Avons-nous quitté un danger pour nous retrouver face à un péril autrement plus grave ? Tant qu’il s’agissait de putschistes connus avec un repaire déterminé, rien de plus facile que de les enfumer comme des rats pour qu’ils se rendent ou filent à la Diendéré. Ce qui fut fait et bien fait. Mais quand on a affaire à des hommes (ou des femmes) sans visage et passés maîtres dans l’art de la dissimulation, de la fourberie et de la perfidie, le combat devient inégal.
On le voit au Mali, au Nigeria, au Niger, au Cameroun ou au Tchad où les gouvernements de ces pays ont engagé un combat à armes asymétriques, éprouvant toutes les difficultés du monde à couper les branches d’une pieuvre tentaculaire qui serait depuis un certain temps à la recherche d’un nouveau sanctuaire pour ses funestes visées. Aurait-elle donc jeté son dévolu sur le Burkina quand on sait que ce type de renégats profitent souvent des Etats affaiblis comme semble l’être le nôtre, englué depuis un an dans des vicissitudes politiques sans fin ?
Collusion avec les mauvais garçons du RSP ou pas, avant Samorogouan, comme de petites répétitions en attendant le grand coup, c’est par deux fois que le Burkina avait été touché par une association de malfaiteurs dans une entreprise terroriste. Le 4 avril 2015, Iulian Gherghut, un officier de sécurité roumain de la mine de manganèse de Tambao, était enlevé par Al Mourabitoune, un groupe djihadiste aux confins de la frontière malienne ; ce n’est du reste que le 19 août qu’on a eu la première preuve qu’il est en vie. Et pas plus tard que dans la nuit du 23 au 24 août, c’est la brigade de gendarmerie d’ Oursi qui était attaquée, faisant un mort (un gendarme) et un blessé.
Mais ce coup-ci, c’est un palier supplémentaire dans l’horreur qui vient d’être franchi, et si les félons de l’ex-RSP y sont vraiment pour quelque chose, on mesure à quel point le mot patriotisme n’a pas le même sens pour tous, car pour de petits avantages perdus, on ne saurait brûler son propre pays au risque de passer au poteau d’exécution. Pour des généraux, ce serait en effet la pire des trahisons. Voici d’ailleurs un combat qui aurait dû être celui de la soi-disant unité d’élite si elle ne s’était pas fourvoyée dans une cause indéfendable qui a précipité sa dissolution.

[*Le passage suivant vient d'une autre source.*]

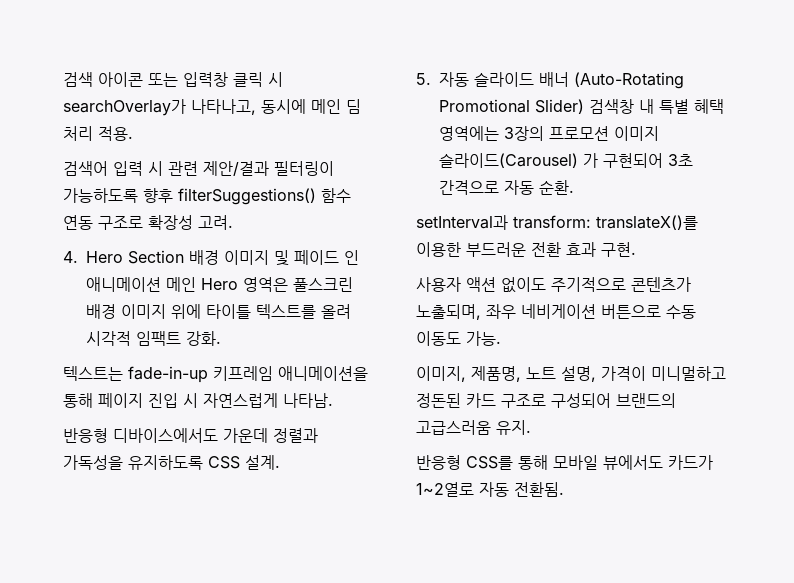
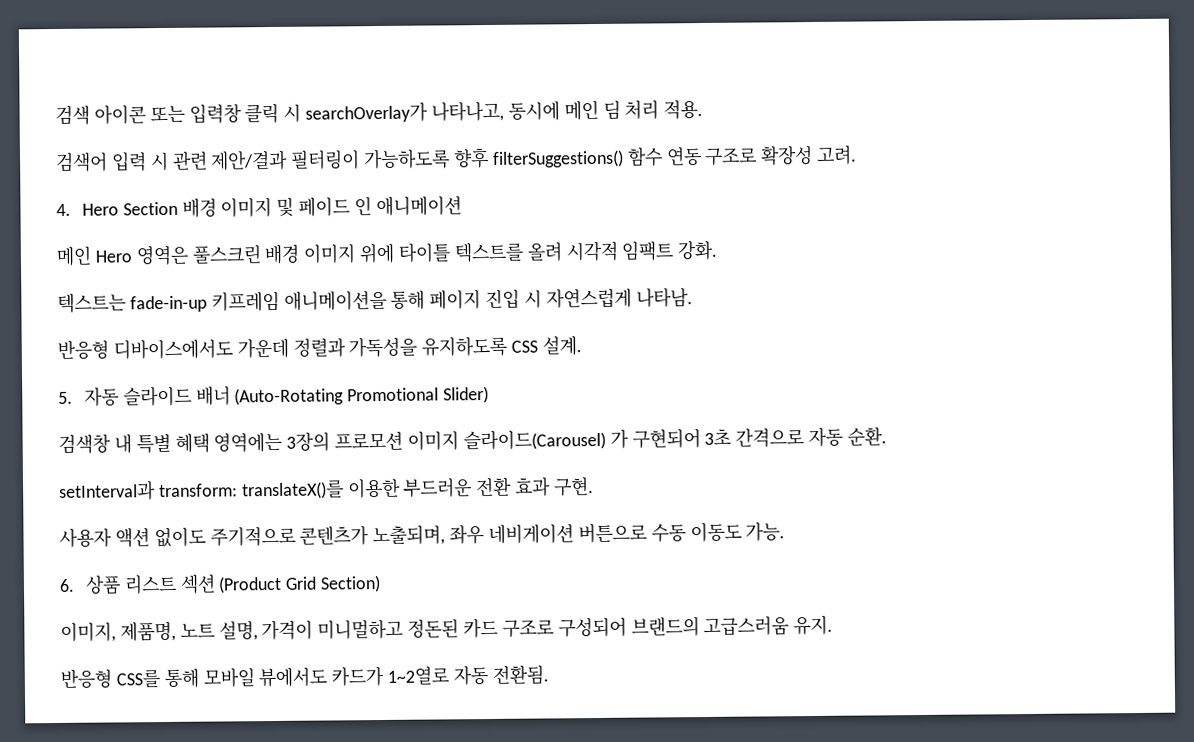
- 4. Hero Section 배경 이미지 및 페이드 인 애니메이션 메인 Hero 영역은 풀스크린 배경 이미지 위에 타이틀 텍스트를 올려 시각적 임팩트 강화.
+ 4. Hero Section 배경 이미지 및 페이드 인 애니메이션
+ 메인 Hero 영역은 풀스크린 배경 이미지 위에 타이틀 텍스트를 올려 시각적 임팩트 강화.
- 5. 자동 슬라이드 배너 (Auto-Rotating Promotional Slider) 검색창 내 특별 혜택 영역에는 3장의 프로모션 이미지 슬라이드(Carousel) 가 구현되어 3초 간격으로 자동 순환.
+ 5. 자동 슬라이드 배너 (Auto-Rotating Promotional Slider)
+ 검색창 내 특별 혜택 영역에는 3장의 프로모션 이미지 슬라이드(Carousel) 가 구현되어 3초 간격으로 자동 순환.
+ 6. 상품 리스트 섹션 (Product Grid Section)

La situation est d’autant plus préoccupante aujourd’hui que, comme on le sait, quelques dizaines d’éléments du camp Naaba Koom II sont toujours dans la nature, pour ne pas dire qu’ils ont pu se sanctuariser à certaines de nos frontières où ils peuvent entreprendre des opérations de harcèlement en activant, au besoin, des réseaux intérieurs et extérieurs.
Maintenant qu’il y a péril en la demeure, la question se pose de savoir comment cette dramatique actualité va impacter les élections couplées qui auraient dû se tenir hier dimanche 11 octobre et pour lesquelles les différents acteurs semblaient être tombés d’accord pour un report au 15 novembre.
Déjà qu’après le coup d’Etat , il en est qui tiraient, entre autres arguments, de l’impératif sécuritaire pour prôner le renvoi du scrutin aux calendes burkinabé, nous voici désormais face à la quadrature du cercle : il faut certes sécuriser le territoire pour organiser le scrutin mais en même temps il faut vite aller aux urnes pour retrouver une certaine stabilité institutionnelle pour monter au front contre l’insécurité et pour une véritable reprise de l’économie nationale, en berne depuis deux bonnes années.